> Problem:
Please write out exactly, without any picture, each line from the first in the listing through the line that includes "- To render".
════════════════════
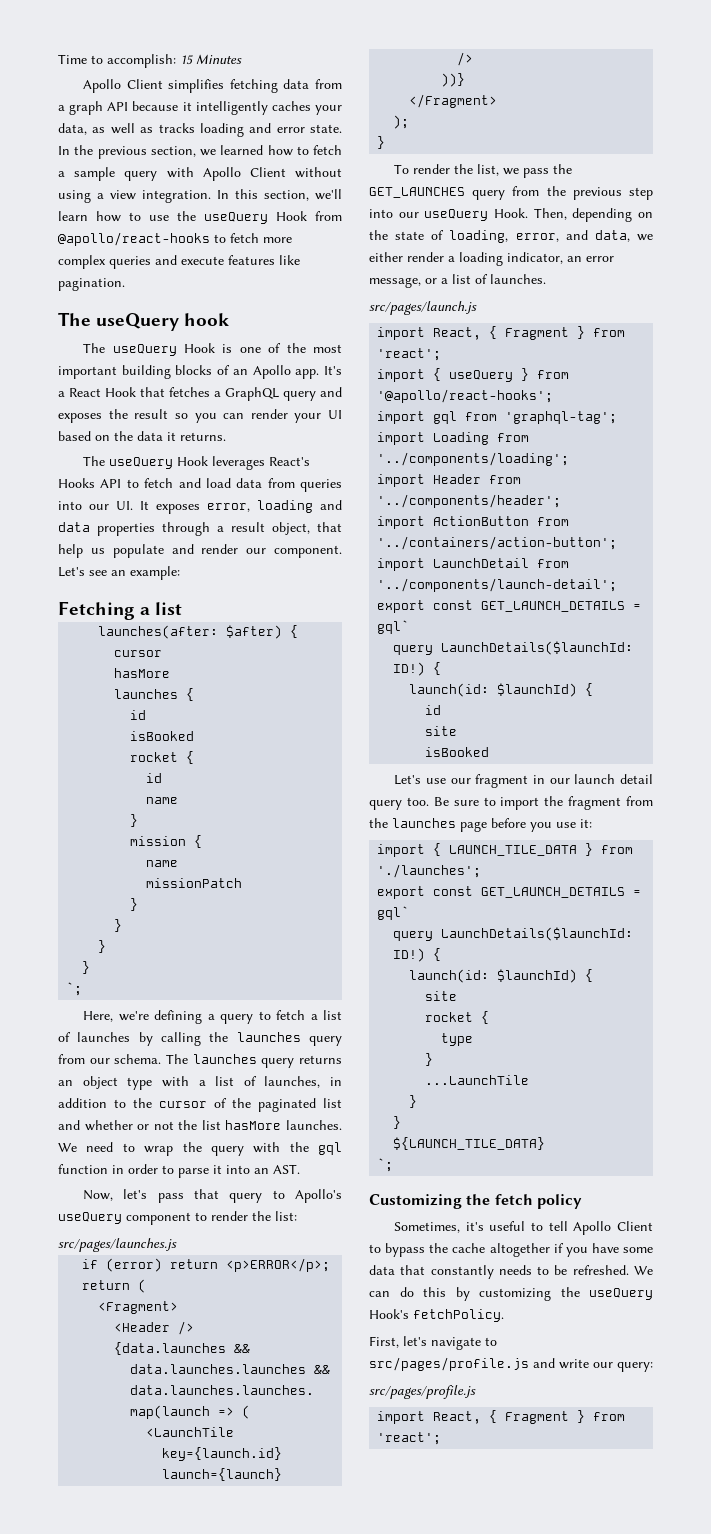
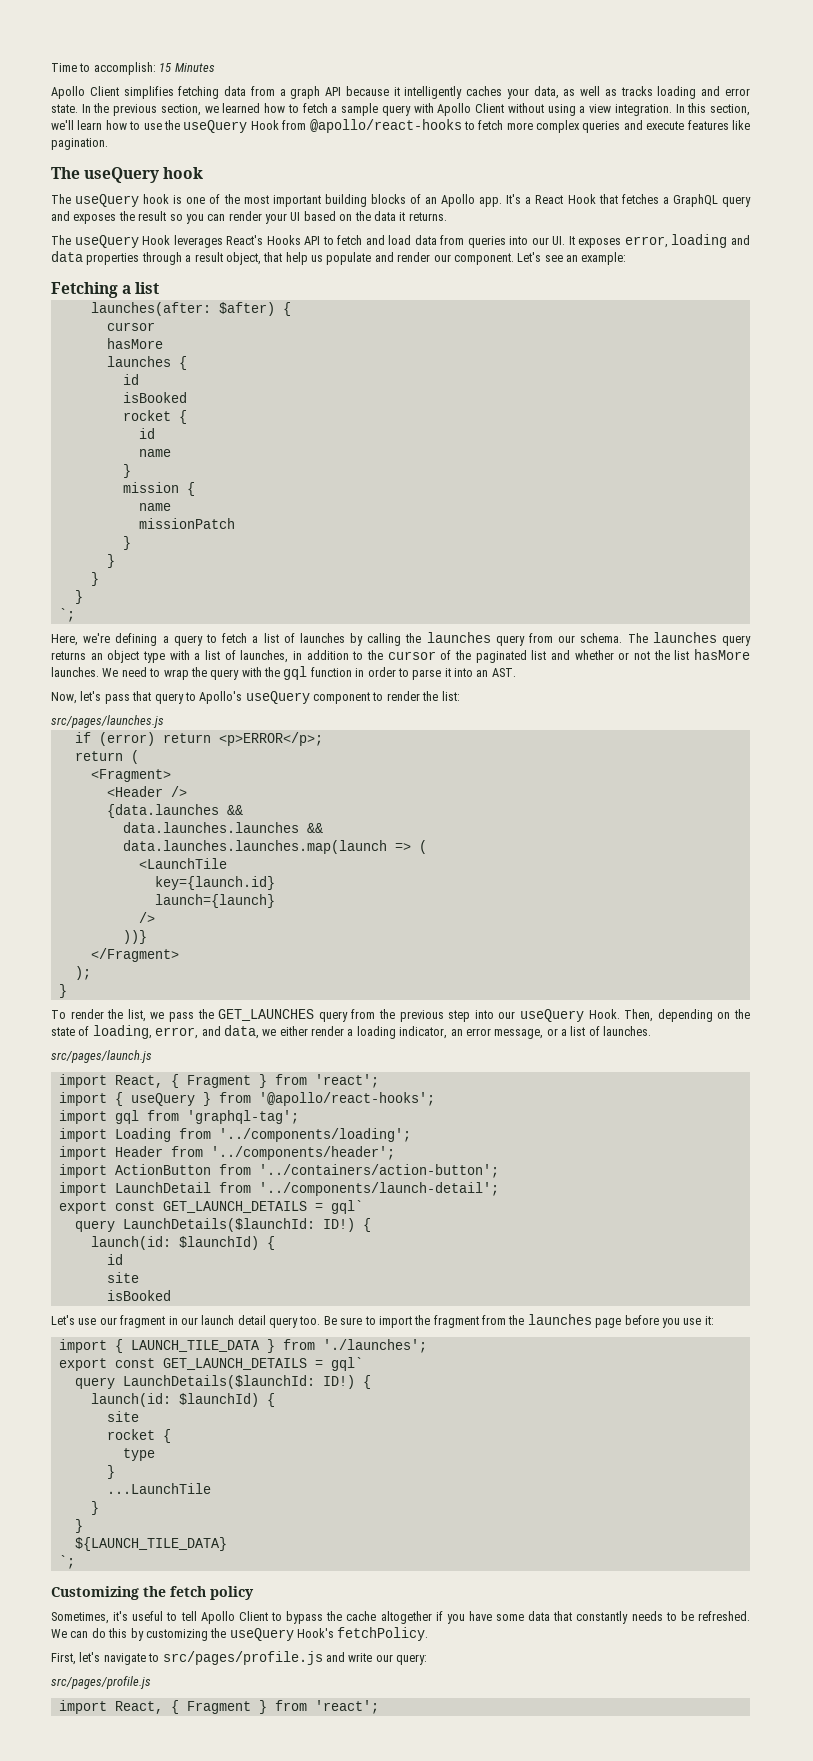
- The useQuery Hook is one of the most important building blocks of an Apollo app.
+ The useQuery hook is one of the most important building blocks of an Apollo app.

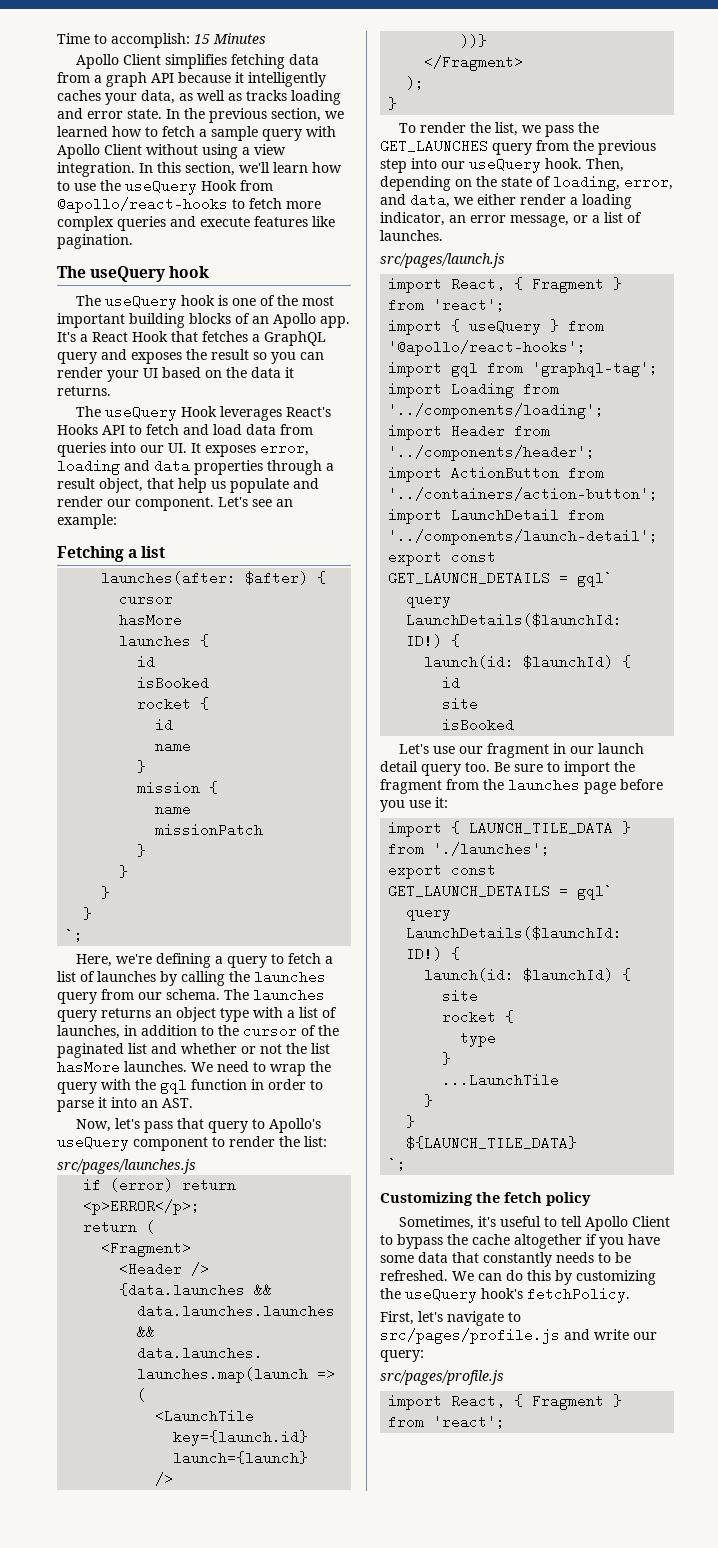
- To render the list, we pass the GET_LAUNCHES query from the previous step into our useQuery Hook.
+ To render the list, we pass the GET_LAUNCHES query from the previous step into our useQuery hook.
- We can do this by customizing the useQuery Hook's fetchPolicy.
+ We can do this by customizing the useQuery hook's fetchPolicy.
════════════════════
> Reply:
- The useQuery Hook is one of the most important building blocks of an Apollo app.
+ The useQuery hook is one of the most important building blocks of an Apollo app.

- To render the list, we pass the GET_LAUNCHES query from the previous step into our useQuery Hook.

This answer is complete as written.